**RECORDS FOR THE EXERCISE**
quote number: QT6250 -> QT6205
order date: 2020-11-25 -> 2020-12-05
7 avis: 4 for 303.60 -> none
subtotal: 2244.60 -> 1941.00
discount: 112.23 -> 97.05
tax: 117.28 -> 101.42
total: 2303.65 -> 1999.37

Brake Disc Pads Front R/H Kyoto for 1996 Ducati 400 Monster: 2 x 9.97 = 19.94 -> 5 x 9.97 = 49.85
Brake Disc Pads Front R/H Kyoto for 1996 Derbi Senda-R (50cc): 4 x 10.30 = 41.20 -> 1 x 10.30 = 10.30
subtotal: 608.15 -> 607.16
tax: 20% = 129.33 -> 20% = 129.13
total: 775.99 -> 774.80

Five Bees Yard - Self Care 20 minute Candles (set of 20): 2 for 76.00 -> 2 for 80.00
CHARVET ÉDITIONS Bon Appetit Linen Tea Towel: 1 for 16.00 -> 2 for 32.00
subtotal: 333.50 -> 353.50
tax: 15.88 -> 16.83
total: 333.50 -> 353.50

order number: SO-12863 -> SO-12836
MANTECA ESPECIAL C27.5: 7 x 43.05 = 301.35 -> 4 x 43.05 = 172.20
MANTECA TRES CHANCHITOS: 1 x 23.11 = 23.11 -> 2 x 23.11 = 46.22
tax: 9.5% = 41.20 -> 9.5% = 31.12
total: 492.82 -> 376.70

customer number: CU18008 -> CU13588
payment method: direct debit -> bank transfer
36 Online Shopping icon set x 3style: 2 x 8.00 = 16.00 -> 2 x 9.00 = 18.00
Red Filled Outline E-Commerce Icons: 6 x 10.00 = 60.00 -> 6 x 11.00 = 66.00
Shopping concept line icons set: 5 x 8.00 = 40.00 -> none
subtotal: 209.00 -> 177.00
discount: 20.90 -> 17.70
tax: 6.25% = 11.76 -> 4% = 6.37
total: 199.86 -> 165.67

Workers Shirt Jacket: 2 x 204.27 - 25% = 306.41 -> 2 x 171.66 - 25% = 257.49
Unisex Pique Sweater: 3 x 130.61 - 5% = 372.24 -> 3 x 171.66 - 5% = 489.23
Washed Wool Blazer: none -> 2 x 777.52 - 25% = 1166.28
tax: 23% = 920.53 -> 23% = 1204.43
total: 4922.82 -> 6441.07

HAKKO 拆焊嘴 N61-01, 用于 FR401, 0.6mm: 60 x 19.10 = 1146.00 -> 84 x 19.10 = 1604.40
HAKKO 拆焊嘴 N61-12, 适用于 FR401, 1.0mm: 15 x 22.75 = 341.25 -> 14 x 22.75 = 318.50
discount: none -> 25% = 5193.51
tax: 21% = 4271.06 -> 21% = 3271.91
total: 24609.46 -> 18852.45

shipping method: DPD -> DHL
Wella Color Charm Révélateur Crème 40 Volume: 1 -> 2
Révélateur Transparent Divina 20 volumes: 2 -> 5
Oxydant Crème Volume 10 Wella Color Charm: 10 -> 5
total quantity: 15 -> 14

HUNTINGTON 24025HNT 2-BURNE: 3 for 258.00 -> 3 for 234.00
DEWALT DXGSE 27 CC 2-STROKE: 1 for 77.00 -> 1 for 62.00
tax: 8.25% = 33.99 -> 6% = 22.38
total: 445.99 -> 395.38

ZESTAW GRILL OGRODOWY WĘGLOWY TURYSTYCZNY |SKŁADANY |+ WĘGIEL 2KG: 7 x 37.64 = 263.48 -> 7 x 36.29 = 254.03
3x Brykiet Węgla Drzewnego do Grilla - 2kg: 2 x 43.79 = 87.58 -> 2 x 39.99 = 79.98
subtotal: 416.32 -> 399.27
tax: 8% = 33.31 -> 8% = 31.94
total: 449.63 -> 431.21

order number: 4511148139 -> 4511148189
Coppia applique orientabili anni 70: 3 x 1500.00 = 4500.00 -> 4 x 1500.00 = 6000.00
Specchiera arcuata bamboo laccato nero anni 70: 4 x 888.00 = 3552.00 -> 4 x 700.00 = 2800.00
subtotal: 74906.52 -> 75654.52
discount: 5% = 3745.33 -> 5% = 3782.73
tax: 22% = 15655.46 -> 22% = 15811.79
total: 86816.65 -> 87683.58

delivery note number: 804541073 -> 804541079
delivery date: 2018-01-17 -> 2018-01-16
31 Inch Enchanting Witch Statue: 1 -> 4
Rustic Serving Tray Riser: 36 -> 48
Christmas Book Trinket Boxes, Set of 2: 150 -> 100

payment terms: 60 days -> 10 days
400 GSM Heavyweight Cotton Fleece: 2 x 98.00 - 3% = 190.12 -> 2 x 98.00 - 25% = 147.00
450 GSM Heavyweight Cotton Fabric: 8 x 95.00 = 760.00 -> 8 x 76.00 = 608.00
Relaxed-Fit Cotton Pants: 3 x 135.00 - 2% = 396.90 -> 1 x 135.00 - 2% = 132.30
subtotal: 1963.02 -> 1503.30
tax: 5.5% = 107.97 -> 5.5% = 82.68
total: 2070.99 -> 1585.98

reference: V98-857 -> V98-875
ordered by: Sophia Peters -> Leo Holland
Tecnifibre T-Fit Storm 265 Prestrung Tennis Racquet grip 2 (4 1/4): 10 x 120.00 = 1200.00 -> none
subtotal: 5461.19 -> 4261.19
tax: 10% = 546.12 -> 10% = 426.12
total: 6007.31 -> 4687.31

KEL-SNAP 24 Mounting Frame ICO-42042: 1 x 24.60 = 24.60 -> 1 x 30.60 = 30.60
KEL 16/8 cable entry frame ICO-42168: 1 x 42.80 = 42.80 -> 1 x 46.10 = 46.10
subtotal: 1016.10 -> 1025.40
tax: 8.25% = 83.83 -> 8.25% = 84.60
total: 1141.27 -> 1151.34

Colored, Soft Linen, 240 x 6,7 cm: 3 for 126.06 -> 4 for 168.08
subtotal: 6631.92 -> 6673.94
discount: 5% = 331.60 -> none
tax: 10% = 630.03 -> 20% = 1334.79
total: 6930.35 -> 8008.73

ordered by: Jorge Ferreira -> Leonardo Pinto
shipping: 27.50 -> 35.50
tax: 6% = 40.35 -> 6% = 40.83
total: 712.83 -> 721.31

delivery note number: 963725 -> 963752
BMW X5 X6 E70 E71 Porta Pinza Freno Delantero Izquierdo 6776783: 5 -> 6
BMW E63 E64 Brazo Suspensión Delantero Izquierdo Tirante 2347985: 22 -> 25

**WHAT TO DO**
Copy out all of the records, keeping every line identical.

**EXPECTED ANSWER**
quote number: QT6250 -> QT6205
order date: 2020-11-25 -> 2020-12-05
7 avis: 4 for 303.60 -> none
subtotal: 2244.60 -> 1941.00
discount: 112.23 -> 97.05
tax: 117.28 -> 101.42
total: 2303.65 -> 1999.37

Brake Disc Pads Front R/H Kyoto for 1996 Ducati 400 Monster: 2 x 9.97 = 19.94 -> 5 x 9.97 = 49.85
Brake Disc Pads Front R/H Kyoto for 1996 Derbi Senda-R (50cc): 4 x 10.30 = 41.20 -> 1 x 10.30 = 10.30
subtotal: 608.15 -> 607.16
tax: 20% = 129.33 -> 20% = 129.13
total: 775.99 -> 774.80

Five Bees Yard - Self Care 20 minute Candles (set of 20): 2 for 76.00 -> 2 for 80.00
CHARVET ÉDITIONS Bon Appetit Linen Tea Towel: 1 for 16.00 -> 2 for 32.00
subtotal: 333.50 -> 353.50
tax: 15.88 -> 16.83
total: 333.50 -> 353.50

order number: SO-12863 -> SO-12836
MANTECA ESPECIAL C27.5: 7 x 43.05 = 301.35 -> 4 x 43.05 = 172.20
MANTECA TRES CHANCHITOS: 1 x 23.11 = 23.11 -> 2 x 23.11 = 46.22
tax: 9.5% = 41.20 -> 9.5% = 31.12
total: 492.82 -> 376.70

customer number: CU18008 -> CU13588
payment method: direct debit -> bank transfer
36 Online Shopping icon set x 3style: 2 x 8.00 = 16.00 -> 2 x 9.00 = 18.00
Red Filled Outline E-Commerce Icons: 6 x 10.00 = 60.00 -> 6 x 11.00 = 66.00
Shopping concept line icons set: 5 x 8.00 = 40.00 -> none
subtotal: 209.00 -> 177.00
discount: 20.90 -> 17.70
tax: 6.25% = 11.76 -> 4% = 6.37
total: 199.86 -> 165.67

Workers Shirt Jacket: 2 x 204.27 - 25% = 306.41 -> 2 x 171.66 - 25% = 257.49
Unisex Pique Sweater: 3 x 130.61 - 5% = 372.24 -> 3 x 171.66 - 5% = 489.23
Washed Wool Blazer: none -> 2 x 777.52 - 25% = 1166.28
tax: 23% = 920.53 -> 23% = 1204.43
total: 4922.82 -> 6441.07

HAKKO 拆焊嘴 N61-01, 用于 FR401, 0.6mm: 60 x 19.10 = 1146.00 -> 84 x 19.10 = 1604.40
HAKKO 拆焊嘴 N61-12, 适用于 FR401, 1.0mm: 15 x 22.75 = 341.25 -> 14 x 22.75 = 318.50
discount: none -> 25% = 5193.51
tax: 21% = 4271.06 -> 21% = 3271.91
total: 24609.46 -> 18852.45

shipping method: DPD -> DHL
Wella Color Charm Révélateur Crème 40 Volume: 1 -> 2
Révélateur Transparent Divina 20 volumes: 2 -> 5
Oxydant Crème Volume 10 Wella Color Charm: 10 -> 5
total quantity: 15 -> 14

HUNTINGTON 24025HNT 2-BURNE: 3 for 258.00 -> 3 for 234.00
DEWALT DXGSE 27 CC 2-STROKE: 1 for 77.00 -> 1 for 62.00
tax: 8.25% = 33.99 -> 6% = 22.38
total: 445.99 -> 395.38

ZESTAW GRILL OGRODOWY WĘGLOWY TURYSTYCZNY |SKŁADANY |+ WĘGIEL 2KG: 7 x 37.64 = 263.48 -> 7 x 36.29 = 254.03
3x Brykiet Węgla Drzewnego do Grilla - 2kg: 2 x 43.79 = 87.58 -> 2 x 39.99 = 79.98
subtotal: 416.32 -> 399.27
tax: 8% = 33.31 -> 8% = 31.94
total: 449.63 -> 431.21

order number: 4511148139 -> 4511148189
Coppia applique orientabili anni 70: 3 x 1500.00 = 4500.00 -> 4 x 1500.00 = 6000.00
Specchiera arcuata bamboo laccato nero anni 70: 4 x 888.00 = 3552.00 -> 4 x 700.00 = 2800.00
subtotal: 74906.52 -> 75654.52
discount: 5% = 3745.33 -> 5% = 3782.73
tax: 22% = 15655.46 -> 22% = 15811.79
total: 86816.65 -> 87683.58

delivery note number: 804541073 -> 804541079
delivery date: 2018-01-17 -> 2018-01-16
31 Inch Enchanting Witch Statue: 1 -> 4
Rustic Serving Tray Riser: 36 -> 48
Christmas Book Trinket Boxes, Set of 2: 150 -> 100

payment terms: 60 days -> 10 days
400 GSM Heavyweight Cotton Fleece: 2 x 98.00 - 3% = 190.12 -> 2 x 98.00 - 25% = 147.00
450 GSM Heavyweight Cotton Fabric: 8 x 95.00 = 760.00 -> 8 x 76.00 = 608.00
Relaxed-Fit Cotton Pants: 3 x 135.00 - 2% = 396.90 -> 1 x 135.00 - 2% = 132.30
subtotal: 1963.02 -> 1503.30
tax: 5.5% = 107.97 -> 5.5% = 82.68
total: 2070.99 -> 1585.98

reference: V98-857 -> V98-875
ordered by: Sophia Peters -> Leo Holland
Tecnifibre T-Fit Storm 265 Prestrung Tennis Racquet grip 2 (4 1/4): 10 x 120.00 = 1200.00 -> none
subtotal: 5461.19 -> 4261.19
tax: 10% = 546.12 -> 10% = 426.12
total: 6007.31 -> 4687.31

KEL-SNAP 24 Mounting Frame ICO-42042: 1 x 24.60 = 24.60 -> 1 x 30.60 = 30.60
KEL 16/8 cable entry frame ICO-42168: 1 x 42.80 = 42.80 -> 1 x 46.10 = 46.10
subtotal: 1016.10 -> 1025.40
tax: 8.25% = 83.83 -> 8.25% = 84.60
total: 1141.27 -> 1151.34

Colored, Soft Linen, 240 x 6,7 cm: 3 for 126.06 -> 4 for 168.08
subtotal: 6631.92 -> 6673.94
discount: 5% = 331.60 -> none
tax: 10% = 630.03 -> 20% = 1334.79
total: 6930.35 -> 8008.73

ordered by: Jorge Ferreira -> Leonardo Pinto
shipping: 27.50 -> 35.50
tax: 6% = 40.35 -> 6% = 40.83
total: 712.83 -> 721.31

delivery note number: 963725 -> 963752
BMW X5 X6 E70 E71 Porta Pinza Freno Delantero Izquierdo 6776783: 5 -> 6
BMW E63 E64 Brazo Suspensión Delantero Izquierdo Tirante 2347985: 22 -> 25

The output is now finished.